Collected data:

════════════════

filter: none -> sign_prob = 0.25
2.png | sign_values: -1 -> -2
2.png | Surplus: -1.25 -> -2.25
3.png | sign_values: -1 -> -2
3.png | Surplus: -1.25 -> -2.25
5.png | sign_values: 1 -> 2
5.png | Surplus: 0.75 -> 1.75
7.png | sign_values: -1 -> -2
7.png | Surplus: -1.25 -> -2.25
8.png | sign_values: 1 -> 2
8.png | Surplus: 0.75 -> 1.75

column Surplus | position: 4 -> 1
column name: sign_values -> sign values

════════════════

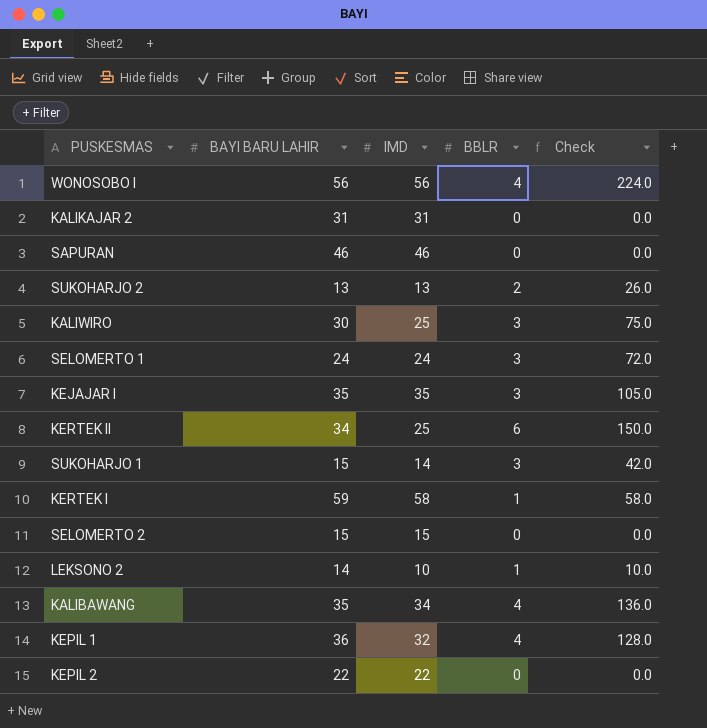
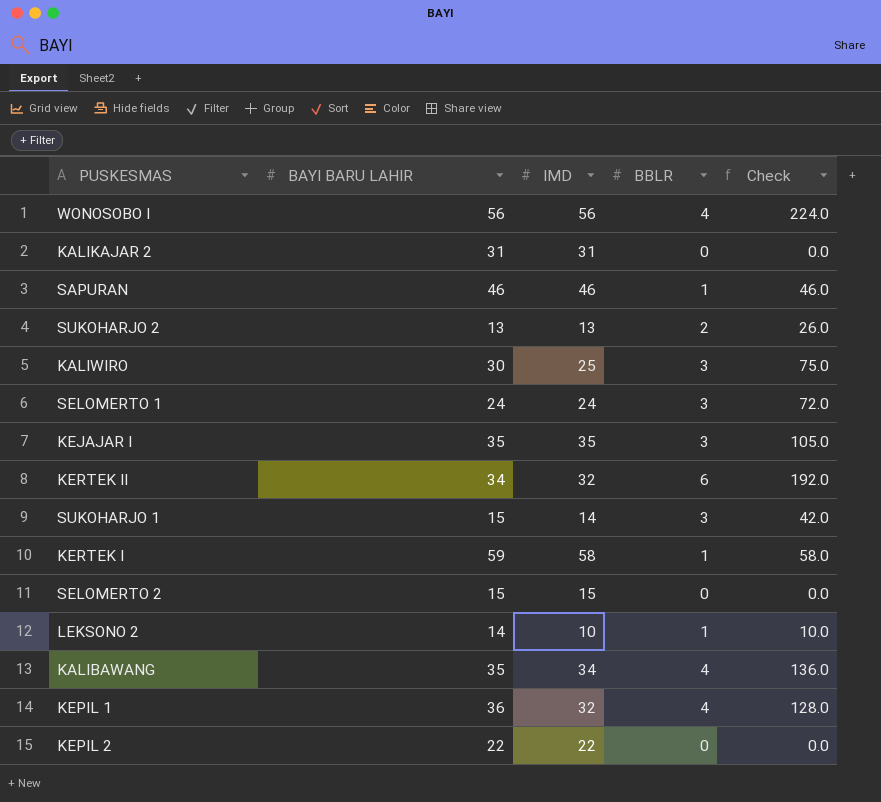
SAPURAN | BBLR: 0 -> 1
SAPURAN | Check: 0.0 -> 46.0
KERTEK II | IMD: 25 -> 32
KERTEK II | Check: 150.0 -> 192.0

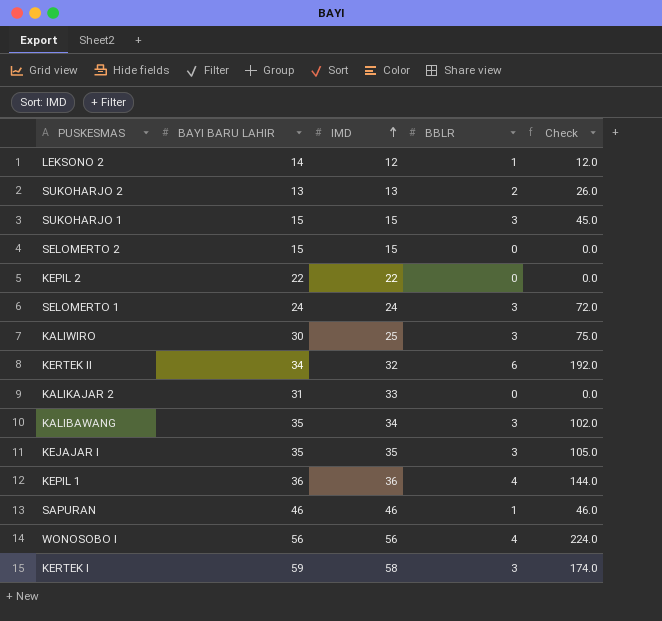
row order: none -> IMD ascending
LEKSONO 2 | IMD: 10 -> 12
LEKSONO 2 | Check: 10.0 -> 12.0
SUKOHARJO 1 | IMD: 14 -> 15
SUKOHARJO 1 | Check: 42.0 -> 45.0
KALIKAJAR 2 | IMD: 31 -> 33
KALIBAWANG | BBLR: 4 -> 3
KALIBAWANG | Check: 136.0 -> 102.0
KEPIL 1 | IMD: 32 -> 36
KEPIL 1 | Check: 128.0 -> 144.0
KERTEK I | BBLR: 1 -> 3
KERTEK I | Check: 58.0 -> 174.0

════════════════

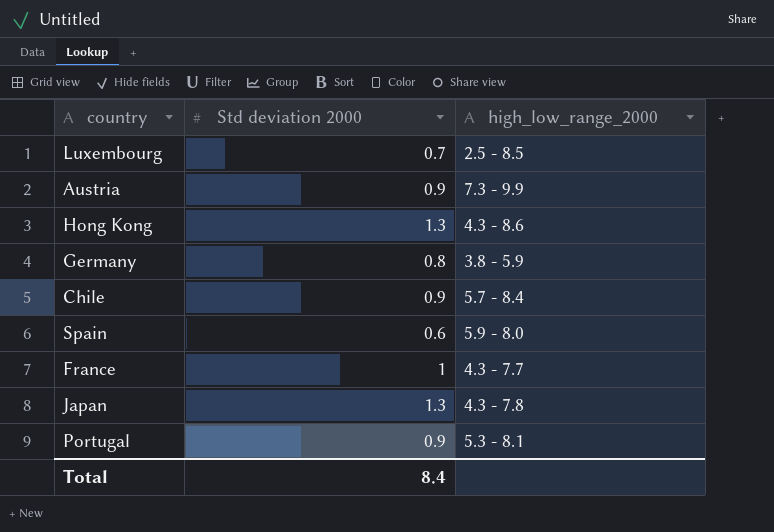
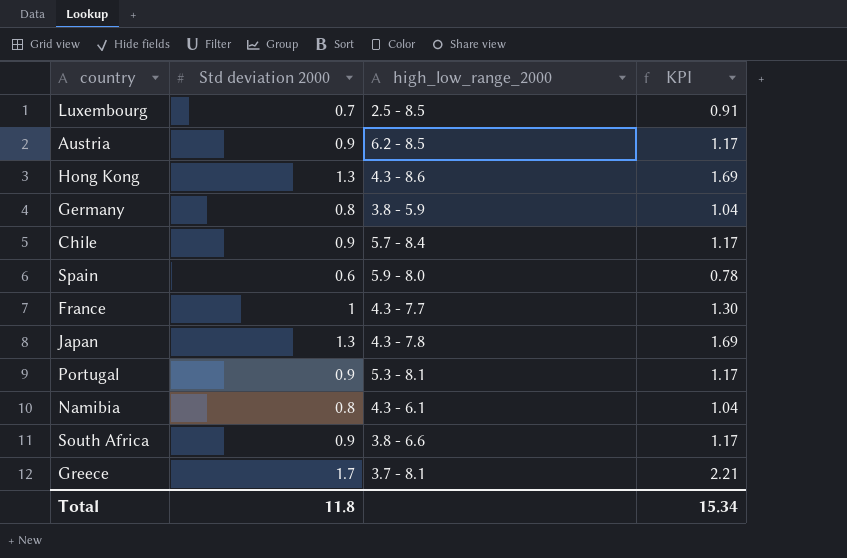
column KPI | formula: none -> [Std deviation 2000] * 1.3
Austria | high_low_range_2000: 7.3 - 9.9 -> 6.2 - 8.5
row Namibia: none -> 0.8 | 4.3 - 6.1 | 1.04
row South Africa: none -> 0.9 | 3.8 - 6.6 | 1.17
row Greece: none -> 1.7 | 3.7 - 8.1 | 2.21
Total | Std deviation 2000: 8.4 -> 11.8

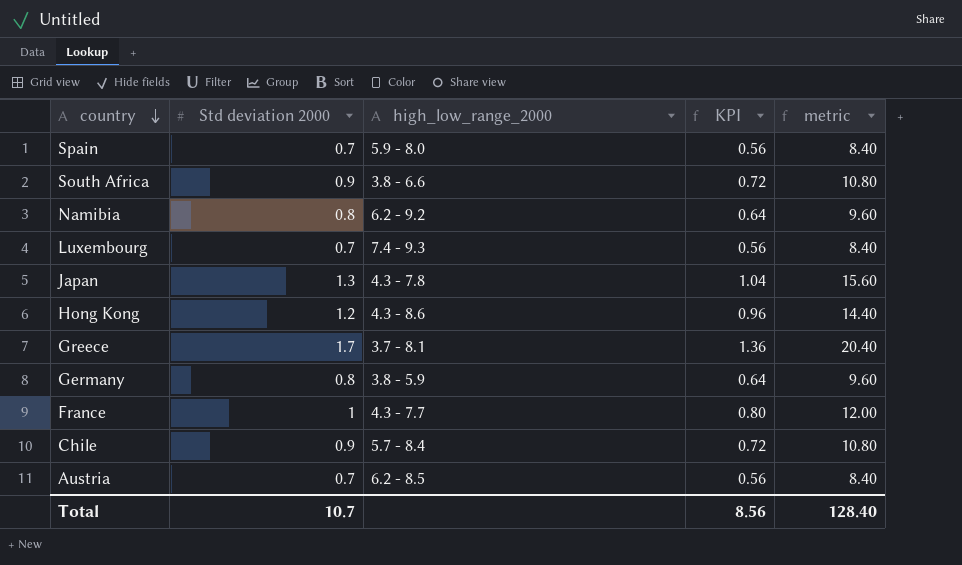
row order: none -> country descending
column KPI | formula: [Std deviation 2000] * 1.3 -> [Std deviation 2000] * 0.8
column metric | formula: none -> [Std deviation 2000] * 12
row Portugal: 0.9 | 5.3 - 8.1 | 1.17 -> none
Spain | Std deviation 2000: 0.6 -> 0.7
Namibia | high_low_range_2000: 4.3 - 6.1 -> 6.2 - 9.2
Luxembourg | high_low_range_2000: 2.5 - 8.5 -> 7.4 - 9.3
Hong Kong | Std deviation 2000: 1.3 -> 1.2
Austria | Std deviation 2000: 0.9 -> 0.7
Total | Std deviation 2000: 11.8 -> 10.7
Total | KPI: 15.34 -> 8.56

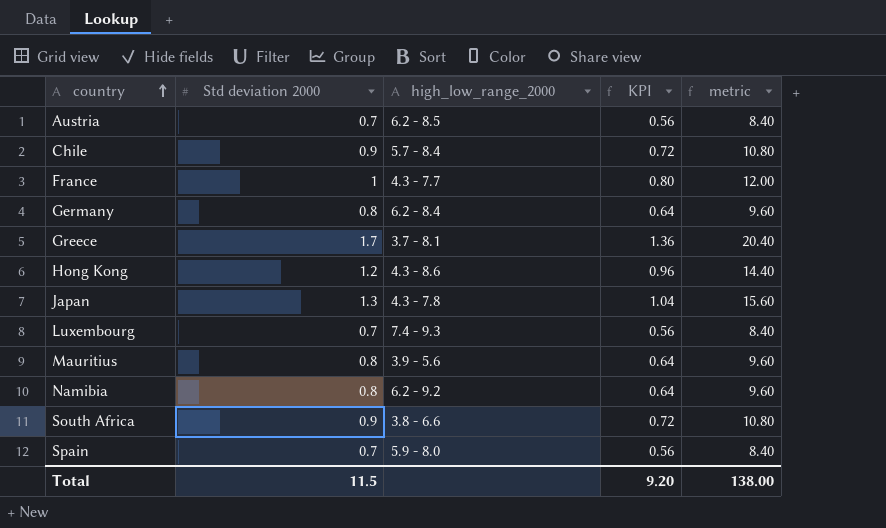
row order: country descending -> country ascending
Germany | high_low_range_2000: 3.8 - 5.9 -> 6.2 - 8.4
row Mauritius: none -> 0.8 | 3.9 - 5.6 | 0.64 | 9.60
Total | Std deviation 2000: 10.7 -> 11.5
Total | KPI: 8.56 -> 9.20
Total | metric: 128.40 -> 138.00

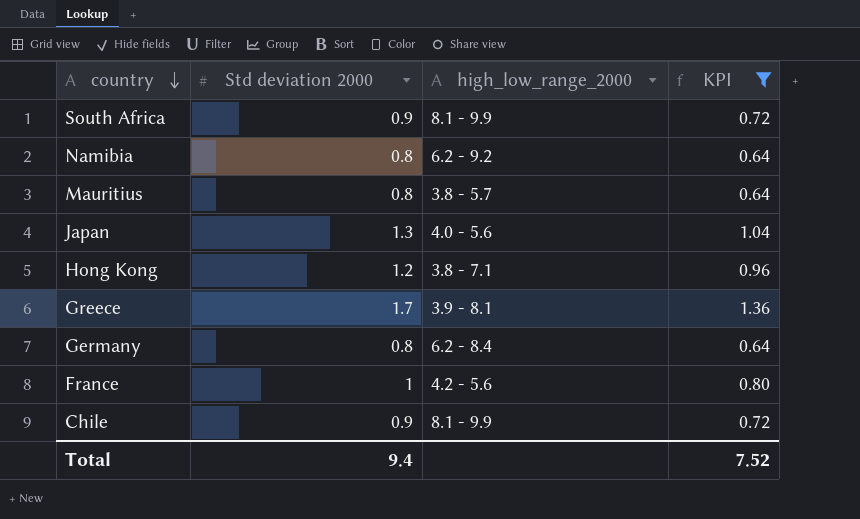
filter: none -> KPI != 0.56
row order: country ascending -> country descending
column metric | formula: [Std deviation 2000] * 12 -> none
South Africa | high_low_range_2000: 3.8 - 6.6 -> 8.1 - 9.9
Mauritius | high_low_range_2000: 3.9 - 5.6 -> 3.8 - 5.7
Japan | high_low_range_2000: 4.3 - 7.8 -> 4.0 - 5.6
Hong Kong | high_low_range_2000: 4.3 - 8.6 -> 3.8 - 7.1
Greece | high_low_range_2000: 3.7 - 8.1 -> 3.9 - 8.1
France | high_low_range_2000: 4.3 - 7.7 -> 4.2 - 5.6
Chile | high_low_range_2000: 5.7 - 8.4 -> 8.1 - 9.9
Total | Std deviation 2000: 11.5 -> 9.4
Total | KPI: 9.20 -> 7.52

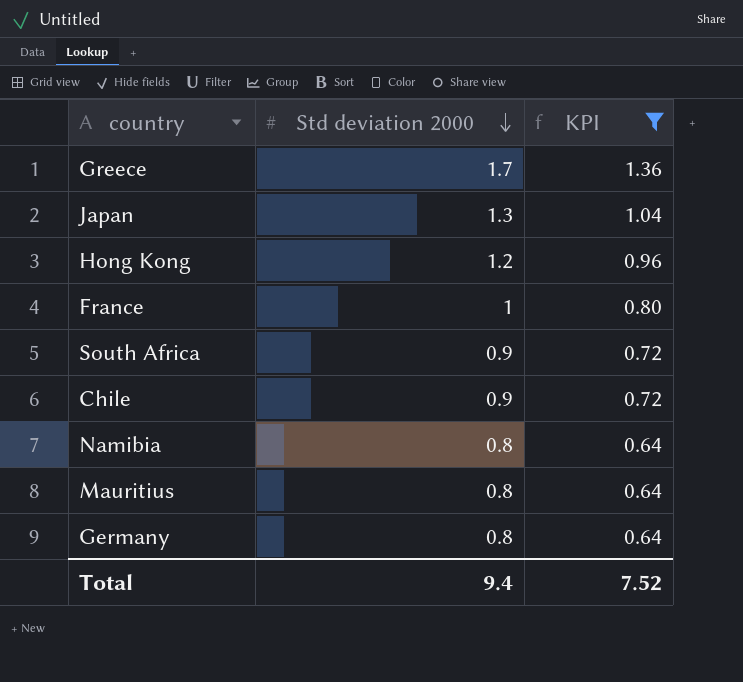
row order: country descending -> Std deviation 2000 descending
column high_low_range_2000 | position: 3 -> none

════════════════

PROBLEM STATEMENT: Would you print, exactly as written, every line above from the one holding "LEKSONO 2 | Check: 10.0 -> 12.0" through the one holding "KERTEK I | Check: 58.0 -> 174.0", with both included and no other lines?

TASK SOLUTION:
LEKSONO 2 | Check: 10.0 -> 12.0
SUKOHARJO 1 | IMD: 14 -> 15
SUKOHARJO 1 | Check: 42.0 -> 45.0
KALIKAJAR 2 | IMD: 31 -> 33
KALIBAWANG | BBLR: 4 -> 3
KALIBAWANG | Check: 136.0 -> 102.0
KEPIL 1 | IMD: 32 -> 36
KEPIL 1 | Check: 128.0 -> 144.0
KERTEK I | BBLR: 1 -> 3
KERTEK I | Check: 58.0 -> 174.0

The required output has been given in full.